<<<<

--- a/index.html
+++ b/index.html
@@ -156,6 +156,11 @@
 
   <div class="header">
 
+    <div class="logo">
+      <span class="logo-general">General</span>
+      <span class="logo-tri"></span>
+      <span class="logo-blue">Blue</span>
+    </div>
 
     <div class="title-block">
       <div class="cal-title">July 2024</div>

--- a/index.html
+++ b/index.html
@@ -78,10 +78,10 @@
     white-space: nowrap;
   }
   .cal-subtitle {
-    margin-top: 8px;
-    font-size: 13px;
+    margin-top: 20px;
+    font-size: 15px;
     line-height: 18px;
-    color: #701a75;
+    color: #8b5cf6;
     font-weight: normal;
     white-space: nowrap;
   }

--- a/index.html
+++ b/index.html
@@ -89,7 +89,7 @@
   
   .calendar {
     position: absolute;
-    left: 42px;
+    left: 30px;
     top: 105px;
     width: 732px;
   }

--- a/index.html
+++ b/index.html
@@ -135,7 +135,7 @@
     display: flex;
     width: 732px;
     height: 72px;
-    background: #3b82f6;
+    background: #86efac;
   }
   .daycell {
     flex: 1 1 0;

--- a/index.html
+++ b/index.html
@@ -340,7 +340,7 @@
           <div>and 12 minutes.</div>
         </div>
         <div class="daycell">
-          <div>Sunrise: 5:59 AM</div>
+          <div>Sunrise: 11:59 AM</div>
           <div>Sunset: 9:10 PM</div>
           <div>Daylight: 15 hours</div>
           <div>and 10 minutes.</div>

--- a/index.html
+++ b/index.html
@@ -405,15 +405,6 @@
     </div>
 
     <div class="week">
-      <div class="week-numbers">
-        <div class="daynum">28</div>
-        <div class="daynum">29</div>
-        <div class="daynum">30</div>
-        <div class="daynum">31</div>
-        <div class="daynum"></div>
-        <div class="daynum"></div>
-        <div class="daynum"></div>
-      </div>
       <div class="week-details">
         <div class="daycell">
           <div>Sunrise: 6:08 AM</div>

>>>>

**Your objective**:
Check each line above for "span" and return the ones that have it.

**Finished task**:
+      <span class="logo-general">General</span>
+      <span class="logo-tri"></span>
+      <span class="logo-blue">Blue</span>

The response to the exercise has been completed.